A powerful argument against Senator Clinton.

"I remember disembarking at the Sarajevo airport in the summer of 1992 after an agonizing flight on a U.N. relief plane that had had to "corkscrew" its downward approach in order to avoid Serbian flak and ground fire. As I hunched over to scuttle the distance to the terminal, a mortar shell fell as close to me as I ever want any mortar shell to fall. The vicious noise it made is with me still.

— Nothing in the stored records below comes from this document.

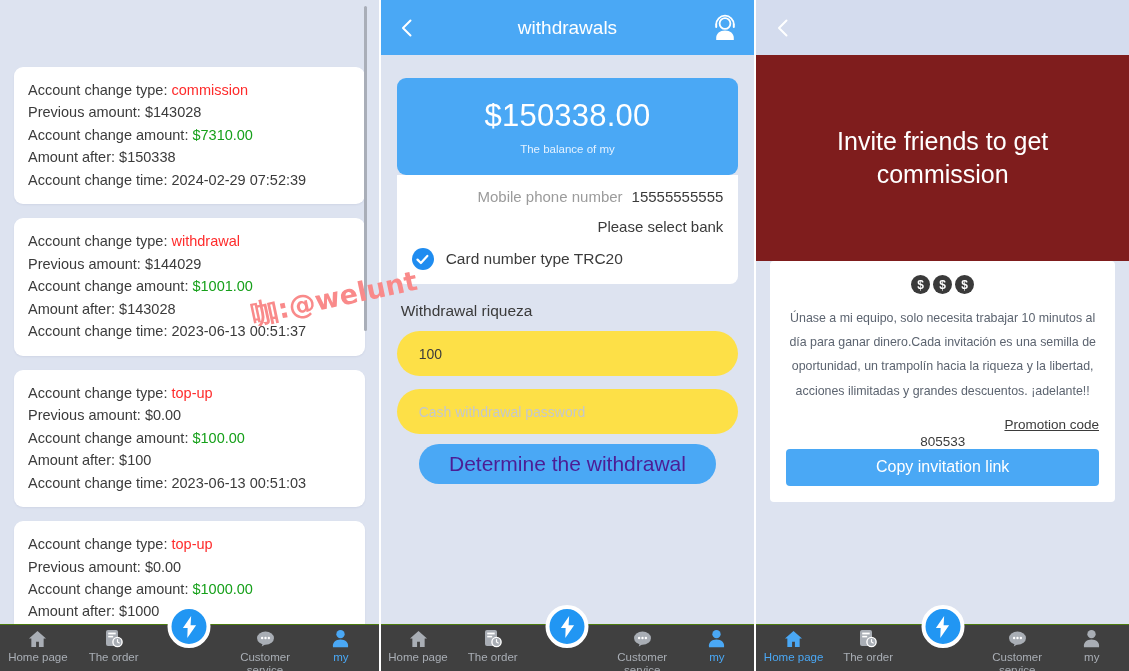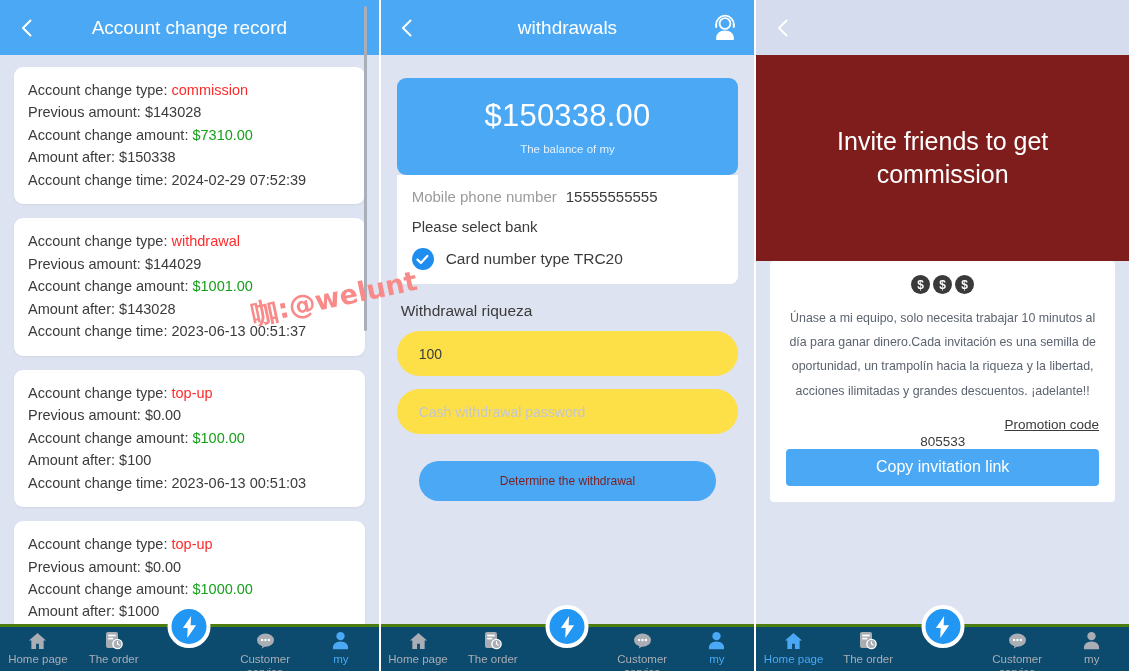--- a/index.html
+++ b/index.html
@@ -60,21 +60,21 @@
   
   .p2-body { position: absolute; top: 55px; left: 0; right: 0; bottom: 47px; padding: 0 16px; }
   .balance-card {
     margin-top: 23px; background: #4aa8f5; border-radius: 9px;
     height: 97px; display: flex; flex-direction: column;
     align-items: center; justify-content: center; color: #fff;
   }
   .balance-amount { font-size: 31px; font-weight: 400; letter-spacing: .2px; }
   .balance-label { font-size: 11.5px; margin-top: 9px; color: #e3f1ff; }
   .bank-card {
-    background: #ffffff; border-radius: 0 0 8px 8px; padding: 13px 15px 14px 15px;
+    background: #ffffff; border-radius: 0 0 8px 8px; padding: 13px 15px 14px 15px; text-align: right;
   }
   .row-phone { font-size: 15px; color: #9b9b9b; }
   .row-phone .num { color: #3b3b3b; margin-left: 9px; }
   .row-select { font-size: 15px; color: #3b3b3b; margin-top: 13px; }
   .row-bank { display: flex; align-items: center; margin-top: 13px; }
   .check {
     width: 22px; height: 22px; border-radius: 50%; background: #1f8cf0;
     display: flex; align-items: center; justify-content: center; flex: 0 0 auto;
   }
   .check svg { display: block; }
@@ -82,23 +82,23 @@
 
   .field-title { font-size: 15.5px; color: #3b3b3b; margin: 18px 0 11px 4px; }
   .txt-field {
     height: 45px; background: #fde047; border-radius: 23px; border: none;
     width: 100%; padding: 0 22px; font-size: 14px; color: #3b3b3b;
     font-family: "Liberation Sans", sans-serif; outline: none;
   }
   .txt-field::placeholder { color: #c3c7ce; }
   .gap-10 { height: 13px; }
   .cta {
-    display: block; width: 297px; height: 40px; margin: 27px auto 0 auto;
+    display: block; width: 297px; height: 40px; margin: 10px auto 0 auto;
     background: #4aa8f5; border: none; border-radius: 21px;
-    color: #7f1d1d; font-size: 12px; font-family: "Liberation Sans", sans-serif;
+    color: #4c1d95; font-size: 21px; font-family: "Liberation Sans", sans-serif;
     cursor: pointer;
   }
 
   
   .hero {
     height: 206px; background: #7f1d1d; display: flex;
     align-items: center; justify-content: center; padding: 0 28px;
   }
   .hero-title {
     color: #ffffff; font-size: 25px; text-align: center; line-height: 1.34;
@@ -121,22 +121,22 @@
   .copy-btn {
     display: block; width: 100%; height: 37px; margin-top: 0;
     background: #4aa8f5; border: none; border-radius: 4px;
     color: #ffffff; font-size: 16px; font-family: "Liberation Sans", sans-serif;
     cursor: pointer;
   }
 
   
   .tabbar {
     position: absolute; left: 0; right: 0; bottom: 0; height: 47px;
-    background: #0c4a6e; display: flex; align-items: flex-start;
-    border-top: 3px solid #4d7c0f;
+    background: #404040; display: flex; align-items: flex-start;
+    border-top: 1px solid #4d7c0f;
   }
   .tab {
     flex: 1; display: flex; flex-direction: column; align-items: center;
     padding-top: 4px; color: #a9aeb5; font-size: 11.5px; line-height: 1.12;
     text-align: center;
   }
   .tab .tab-ico { height: 19px; display: flex; align-items: center; margin-bottom: 3px; }
   .tab.active { color: #4aa8f5; }
   .tab.spacer { visibility: hidden; }
   .fab {
@@ -153,28 +153,20 @@
     font-weight: bold; white-space: nowrap; pointer-events: none;
     font-family: "DejaVu Sans", sans-serif;
   }
 </style>
 </head>
 <body>
 
 <div class="screen">
 
   <div class="panel panel-1">
-    <div class="appbar">
-      <div class="back">
-        <svg width="11" height="18" viewBox="0 0 11 18" fill="none">
-          <path d="M9.5 1.5L2 9l7.5 7.5" stroke="#fff" stroke-width="2" stroke-linecap="round" stroke-linejoin="round"></path>
-        </svg>
-      </div>
-      <div class="title">Account change record</div>
-    </div>
 
     <div class="records">
       <div class="rec-card">
         <div class="rec-line rec-type">
           <span class="lbl">Account change type:</span>
           <span class="val">commission</span>
         </div>
         <div class="rec-line">
           <span class="lbl">Previous amount:</span>
           <span>$143028</span>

And so is the shock I felt at seeing a civilized and multicultural European city bombarded round the clock by an ethno-religious militia under the command of fascistic barbarians... I can tell you for an absolute certainty that it would be quite impossible to imagine that one had undergone that experience at the airport if one actually had not. Yet Sen. Clinton, given repeated chances to modify her absurd claim to have operated under fire while in the company of her then-16-year-old daughter and a USO entertainment troupe, kept up a stone-faced and self-loving insistence that, yes, she had exposed herself to sniper fire... Let the memory of the truth, and the exposure of the lie, at least make us resolve that no Clinton ever sees the inside of the White House again."
-Christopher Hitchens, Slate

Edna St. Vincent Millay

Poetry month is here, my friends! Spring is here! Jhumpa Lahiri's new book is here! Love may be in the air, but love of literature is even more pungent.

In honor of all this joy, I will be celebrating some of my favorite poets and poems. And to begin, here is a sonnet by the incomparable Edna St. Vincent Millay (Learn more about her here). I hold her very dear to my heart. Of all her poems- and there are many to treasure- it is her sonnets for which she is best remembered, in part because they are so masterful.

Millay was usually vigilant about meter, but here she veers off at times, as some lines are 11 syllables and some are ten. Because she strictly adhered to the norms of iambic pentameter, what do you, my fair readers, make of her choice here not to (and of course, it is a choice)? I hope we can engage in a dialogue about this and other poems in the weeks to come. Enjoy!

Love is Not All
by Edna St. Vincent Millay

Love is not all: It is not meat nor drink
Nor slumber nor a roof against the rain,
Nor yet a floating spar to men that sink
and rise and sink and rise and sink again.
Love cannot fill the thickened lung with breath
Nor clean the blood, nor set the fractured bone;
Yet many a man is making friends with death
even as I speak, for lack of love alone.
It well may be that in a difficult hour,
pinned down by need and moaning for release
or nagged by want past resolution's power,
I might be driven to sell your love for peace,
Or trade the memory of this night for food.
It may well be. I do not think I would.